◆ TRY IT ◆
Look through the data below. Pick out the lines holding the string "Editor".

◆ SOURCE DATA ◆
--- START ---
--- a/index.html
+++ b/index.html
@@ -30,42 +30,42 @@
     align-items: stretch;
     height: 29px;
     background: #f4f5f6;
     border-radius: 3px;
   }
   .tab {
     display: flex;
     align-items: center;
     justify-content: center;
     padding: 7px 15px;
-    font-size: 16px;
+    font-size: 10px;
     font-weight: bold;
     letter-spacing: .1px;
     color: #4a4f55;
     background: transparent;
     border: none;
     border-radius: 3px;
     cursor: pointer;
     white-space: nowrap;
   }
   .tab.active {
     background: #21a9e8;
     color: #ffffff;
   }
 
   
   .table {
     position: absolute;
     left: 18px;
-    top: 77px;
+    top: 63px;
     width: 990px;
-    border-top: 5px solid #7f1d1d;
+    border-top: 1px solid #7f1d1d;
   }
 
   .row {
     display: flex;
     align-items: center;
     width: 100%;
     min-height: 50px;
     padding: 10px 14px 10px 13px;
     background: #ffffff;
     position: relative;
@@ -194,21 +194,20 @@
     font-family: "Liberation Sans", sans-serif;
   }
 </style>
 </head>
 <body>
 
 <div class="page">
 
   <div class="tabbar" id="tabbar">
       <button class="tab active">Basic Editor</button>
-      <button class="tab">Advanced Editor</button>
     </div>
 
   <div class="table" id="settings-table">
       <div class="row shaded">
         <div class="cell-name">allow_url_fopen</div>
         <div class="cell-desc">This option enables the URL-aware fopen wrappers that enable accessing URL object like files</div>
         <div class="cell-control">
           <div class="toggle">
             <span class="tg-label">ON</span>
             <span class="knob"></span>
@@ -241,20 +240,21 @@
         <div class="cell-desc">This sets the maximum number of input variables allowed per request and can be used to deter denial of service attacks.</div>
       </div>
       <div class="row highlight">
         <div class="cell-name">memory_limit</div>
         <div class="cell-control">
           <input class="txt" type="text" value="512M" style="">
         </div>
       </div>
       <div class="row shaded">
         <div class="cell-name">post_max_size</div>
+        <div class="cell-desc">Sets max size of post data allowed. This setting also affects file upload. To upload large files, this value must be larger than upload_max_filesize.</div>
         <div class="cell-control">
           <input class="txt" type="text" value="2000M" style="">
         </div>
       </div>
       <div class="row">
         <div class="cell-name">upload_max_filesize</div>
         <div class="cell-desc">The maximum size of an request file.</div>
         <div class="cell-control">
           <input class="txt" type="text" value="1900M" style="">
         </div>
--- END ---
--- START ---
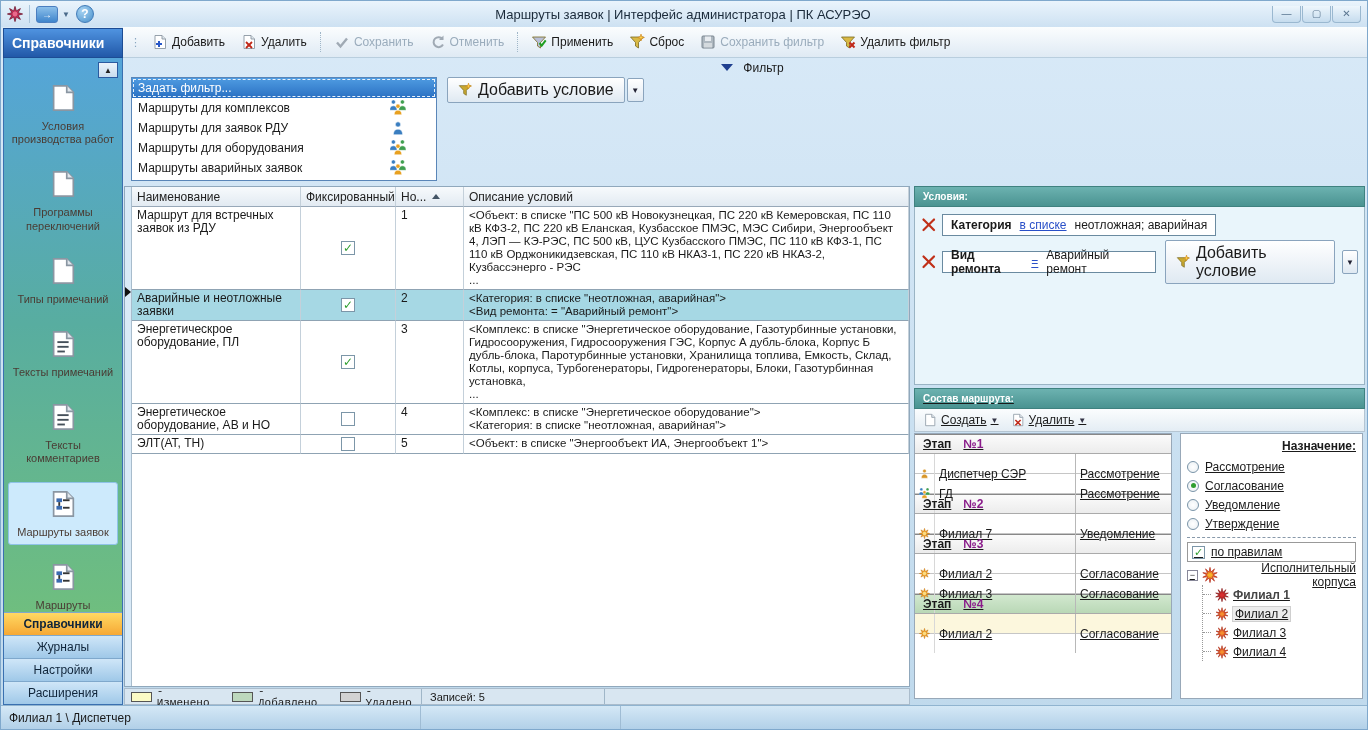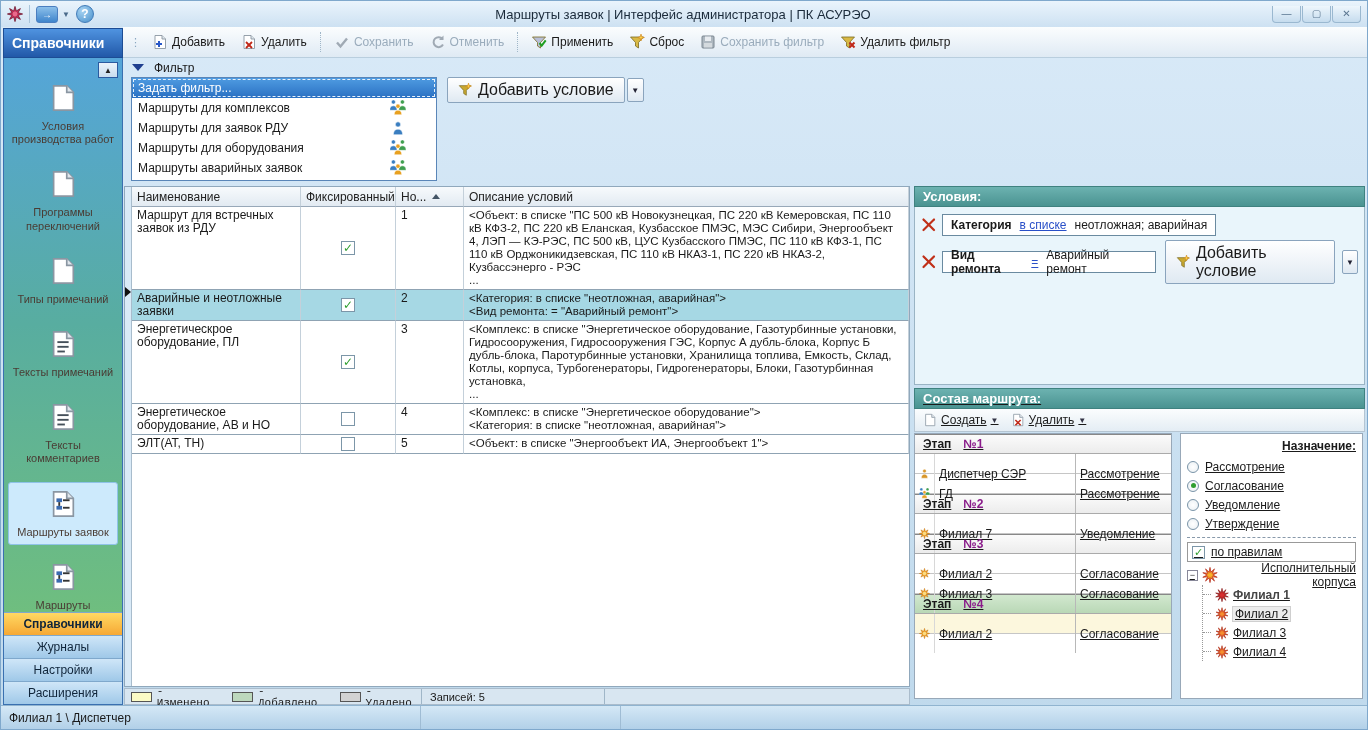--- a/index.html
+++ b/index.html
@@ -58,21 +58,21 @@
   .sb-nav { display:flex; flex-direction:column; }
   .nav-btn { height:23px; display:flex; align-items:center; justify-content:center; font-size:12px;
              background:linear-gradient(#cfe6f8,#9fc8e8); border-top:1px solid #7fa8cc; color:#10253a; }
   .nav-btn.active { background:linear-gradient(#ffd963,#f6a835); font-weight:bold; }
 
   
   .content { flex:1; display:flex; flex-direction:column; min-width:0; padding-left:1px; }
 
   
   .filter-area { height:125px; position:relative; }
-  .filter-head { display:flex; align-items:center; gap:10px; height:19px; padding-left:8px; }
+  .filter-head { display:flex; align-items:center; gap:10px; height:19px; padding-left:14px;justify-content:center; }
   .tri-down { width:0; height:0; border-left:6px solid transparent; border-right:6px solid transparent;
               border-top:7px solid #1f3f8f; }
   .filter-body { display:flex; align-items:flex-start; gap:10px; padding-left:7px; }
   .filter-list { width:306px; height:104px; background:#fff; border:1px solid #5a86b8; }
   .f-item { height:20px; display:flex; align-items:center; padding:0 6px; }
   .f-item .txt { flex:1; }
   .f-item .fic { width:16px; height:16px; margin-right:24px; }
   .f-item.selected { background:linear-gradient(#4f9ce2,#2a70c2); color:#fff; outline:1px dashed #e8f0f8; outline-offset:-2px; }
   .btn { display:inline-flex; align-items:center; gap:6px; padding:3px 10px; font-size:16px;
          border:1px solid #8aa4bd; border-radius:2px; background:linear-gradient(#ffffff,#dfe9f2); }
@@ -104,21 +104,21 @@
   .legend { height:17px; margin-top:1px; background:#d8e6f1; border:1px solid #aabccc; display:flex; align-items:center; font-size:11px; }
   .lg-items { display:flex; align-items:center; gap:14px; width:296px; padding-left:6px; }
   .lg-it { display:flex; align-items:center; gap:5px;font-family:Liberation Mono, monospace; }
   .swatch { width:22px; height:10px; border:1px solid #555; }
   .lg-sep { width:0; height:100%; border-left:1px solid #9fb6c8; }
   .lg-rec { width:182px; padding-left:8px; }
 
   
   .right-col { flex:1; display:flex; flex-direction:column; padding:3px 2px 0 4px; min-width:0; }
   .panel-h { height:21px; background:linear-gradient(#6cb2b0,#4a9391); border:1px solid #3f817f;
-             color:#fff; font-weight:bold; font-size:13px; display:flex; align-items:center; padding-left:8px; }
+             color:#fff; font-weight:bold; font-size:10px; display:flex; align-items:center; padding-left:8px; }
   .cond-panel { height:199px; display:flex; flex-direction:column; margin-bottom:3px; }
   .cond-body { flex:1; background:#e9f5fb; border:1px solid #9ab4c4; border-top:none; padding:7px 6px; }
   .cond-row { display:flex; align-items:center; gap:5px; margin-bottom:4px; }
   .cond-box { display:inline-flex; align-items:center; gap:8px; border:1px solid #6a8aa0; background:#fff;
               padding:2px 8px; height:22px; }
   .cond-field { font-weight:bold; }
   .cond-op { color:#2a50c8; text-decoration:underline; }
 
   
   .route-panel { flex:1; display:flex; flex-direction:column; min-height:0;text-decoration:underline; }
--- END ---
◆ OUTPUT OF THE EXERCISE ◆
       <button class="tab active">Basic Editor</button>
-      <button class="tab">Advanced Editor</button>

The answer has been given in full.